L’importanza del provvedimento del Garante
Il provvedimento del Garante è costato ad Areti la sanzione di 1 milione di euro e quest’ultimo ha aggiunto che una maggiore attenzione e cura avrebbe potuto portare l’azienda a rilevare da sé i problemi discussi e evitare la sanzione, garantendo il vero rispetto della normativa.
Ai nostri fini, questo provvedimento è importante perché permette di prendere coscienza circa la portata concreta di uno dei principi applicabili al trattamento dei dati personali: il principio di esattezza del trattamento. Infatti, se da un lato è lampante ed intuitivo che i dati personali debbano essere “esatti e, se necessario, aggiornati”, dall’altro non è sempre immediato comprendere, per i titolari del trattamento, le possibili conseguenze negative derivanti dal mancato rispetto di tale semplice indicazione. Esattezza che va declinata, come ben esemplificato dal Garante, sia ex ante (con le procedure e misure pertinenti, idonee) che ex post (verificando sia la rispondenza di quanto previsto che la sua idoneità).

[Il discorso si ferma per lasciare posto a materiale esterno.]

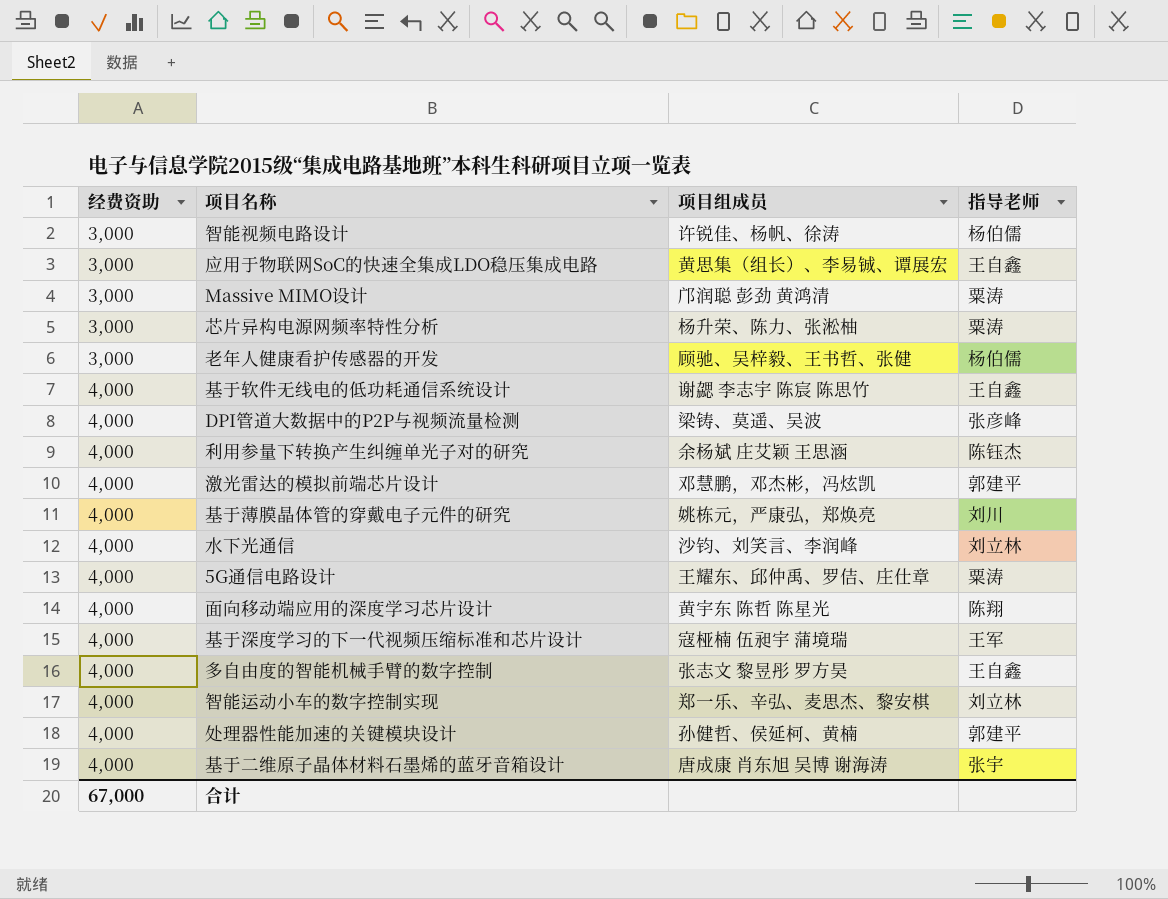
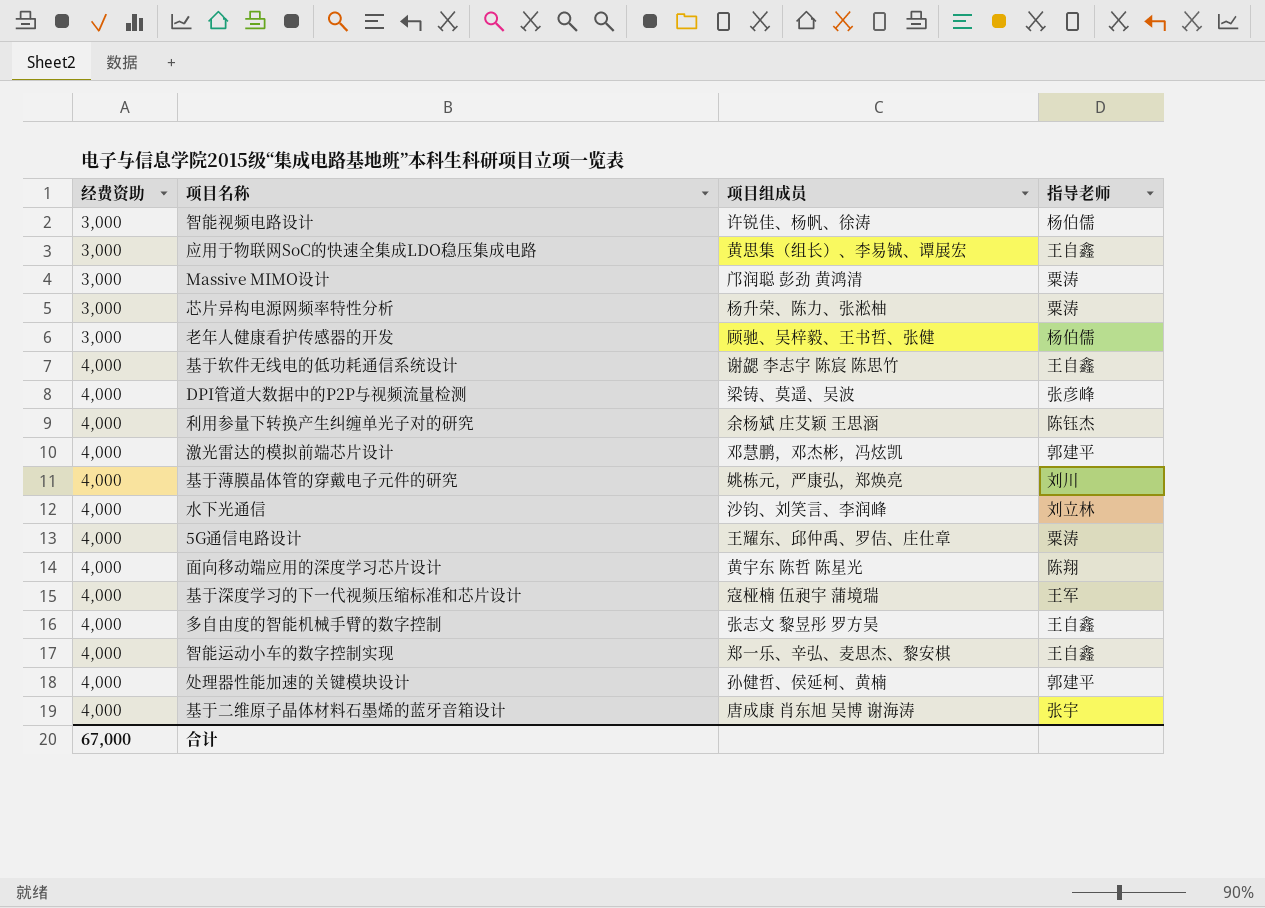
智能运动小车的数字控制实现 | 指导老师: 刘立林 -> 王自鑫

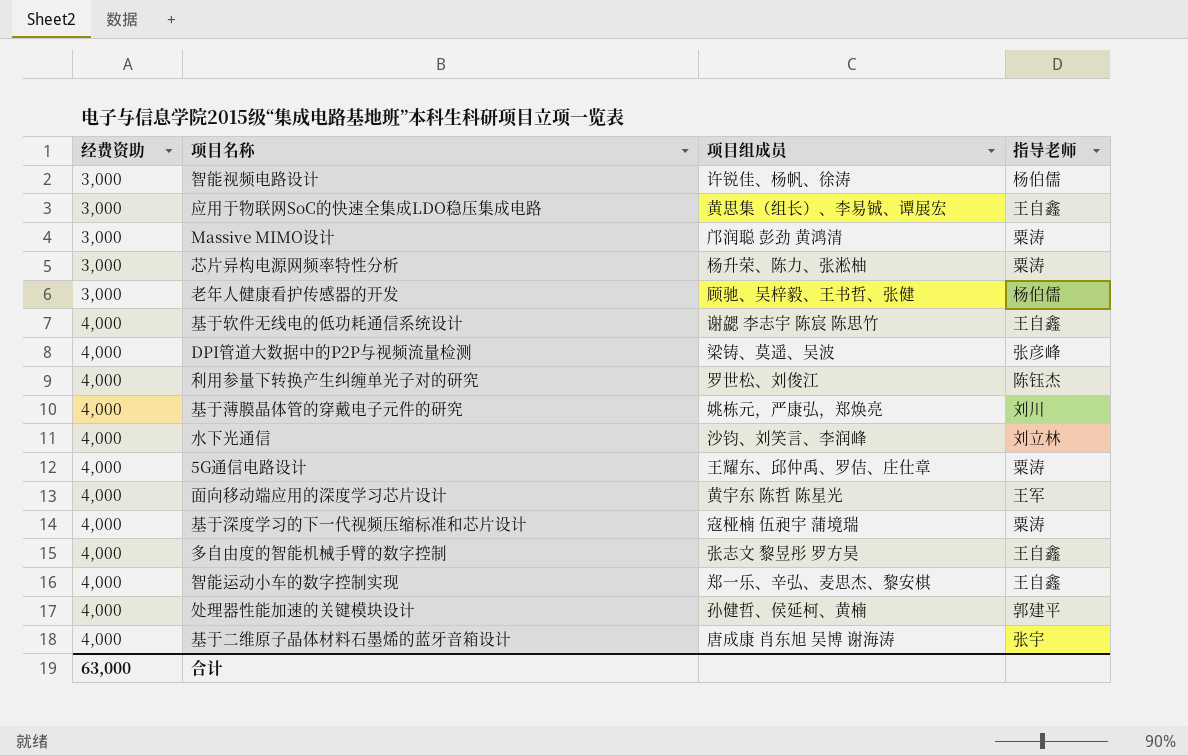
row 激光雷达的模拟前端芯片设计: 4,000 | 邓慧鹏，邓杰彬，冯炫凯 | 郭建平 -> none
利用参量下转换产生纠缠单光子对的研究 | 项目组成员: 余杨斌 庄艾颖 王思涵 -> 罗世松、刘俊江
面向移动端应用的深度学习芯片设计 | 指导老师: 陈翔 -> 王军
基于深度学习的下一代视频压缩标准和芯片设计 | 指导老师: 王军 -> 粟涛
合计 | 经费资助: 67,000 -> 63,000

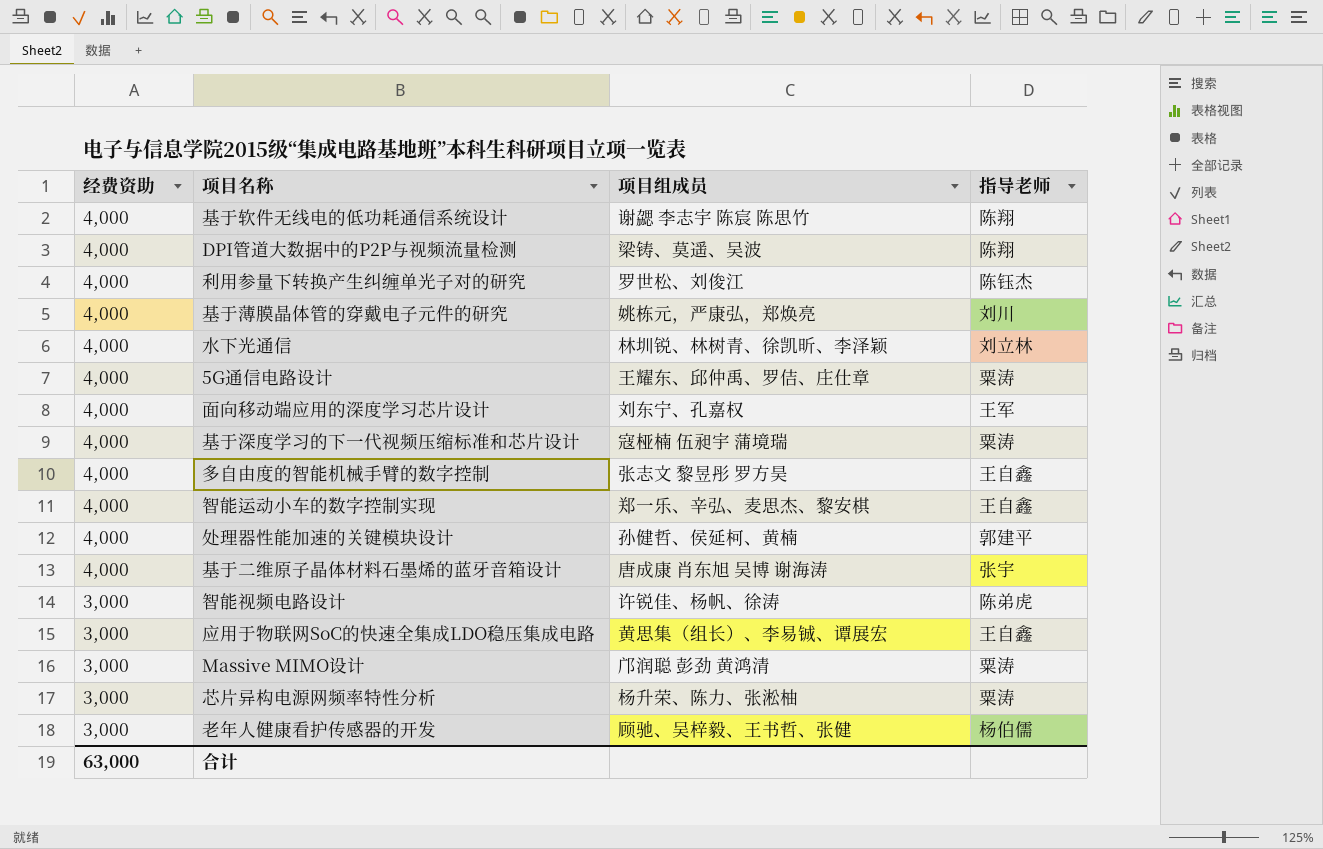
row order: 经费资助 ascending -> 经费资助 descending
基于软件无线电的低功耗通信系统设计 | 指导老师: 王自鑫 -> 陈翔
DPI管道大数据中的P2P与视频流量检测 | 指导老师: 张彦峰 -> 陈翔
水下光通信 | 项目组成员: 沙钧、刘笑言、李润峰 -> 林圳锐、林树青、徐凯昕、李泽颖
面向移动端应用的深度学习芯片设计 | 项目组成员: 黄宇东 陈哲 陈星光 -> 刘东宁、孔嘉权
智能视频电路设计 | 指导老师: 杨伯儒 -> 陈弟虎

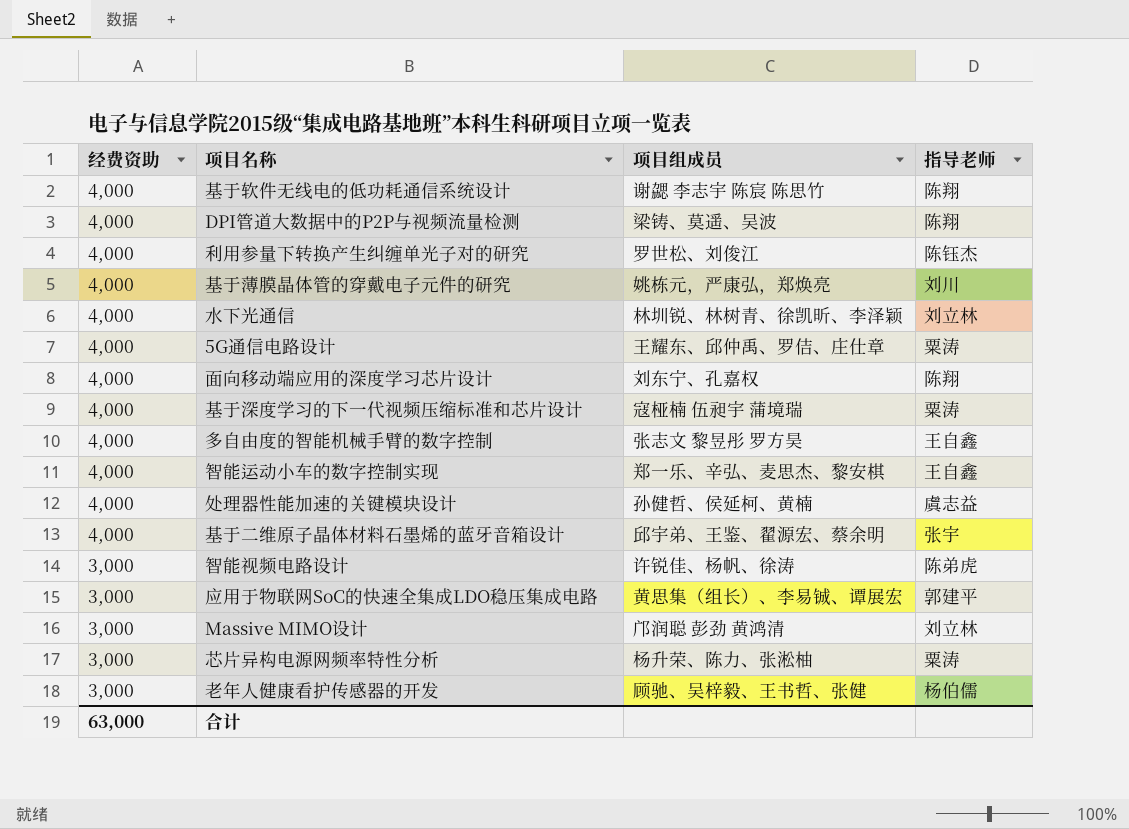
面向移动端应用的深度学习芯片设计 | 指导老师: 王军 -> 陈翔
处理器性能加速的关键模块设计 | 指导老师: 郭建平 -> 虞志益
基于二维原子晶体材料石墨烯的蓝牙音箱设计 | 项目组成员: 唐成康 肖东旭 吴博 谢海涛 -> 邱宇弟、王鉴、翟源宏、蔡余明
应用于物联网SoC的快速全集成LDO稳压集成电路 | 指导老师: 王自鑫 -> 郭建平
Massive MIMO设计 | 指导老师: 粟涛 -> 刘立林

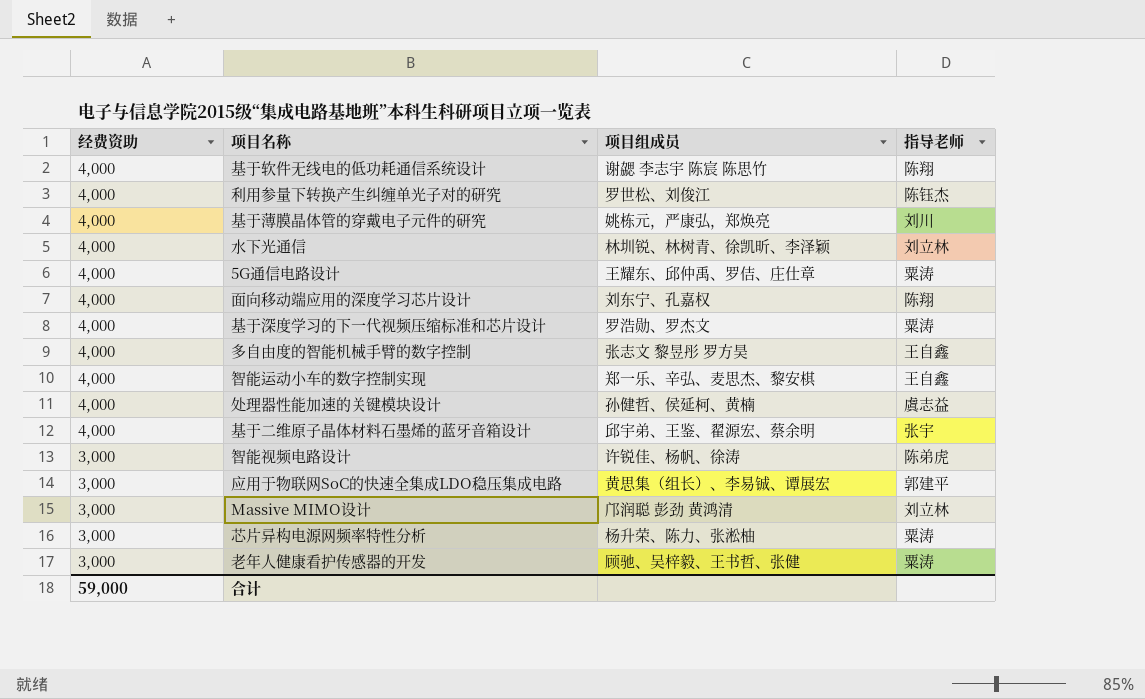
row DPI管道大数据中的P2P与视频流量检测: 4,000 | 梁铸、莫遥、吴波 | 陈翔 -> none
基于深度学习的下一代视频压缩标准和芯片设计 | 项目组成员: 寇桠楠 伍昶宇 蒲境瑞 -> 罗浩勋、罗杰文
老年人健康看护传感器的开发 | 指导老师: 杨伯儒 -> 粟涛
合计 | 经费资助: 63,000 -> 59,000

In secondo luogo, è necessario parlare di data retention: ancora una volta il Garante sottolinea la necessità di una stretta aderenza, da parte del titolare al principio di conservazione strettamente connesso alle finalità per cui il trattamento viene eseguito. Quindi non è conforme al GDPR indicare genericamente che i dati personali verranno conservati per un periodo “non superiore al conseguimento delle finalità per i quali sono trattati”. All’ interno di un medesimo trattamento, occorre distinguere le specifiche finalità e peculiarità, argomentando la propria decisione in merito agli eventuali periodi di conservazione per ognuna di esse.
Infine, è importante ricordare il riscontro preciso e puntuale alle richieste, in quanto anche da un inidoneo riscontro ad una richiesta di accesso ai sensi dell’art. 15 GDPR prende vita il presente provvedimento, con tutto quanto ne è conseguito.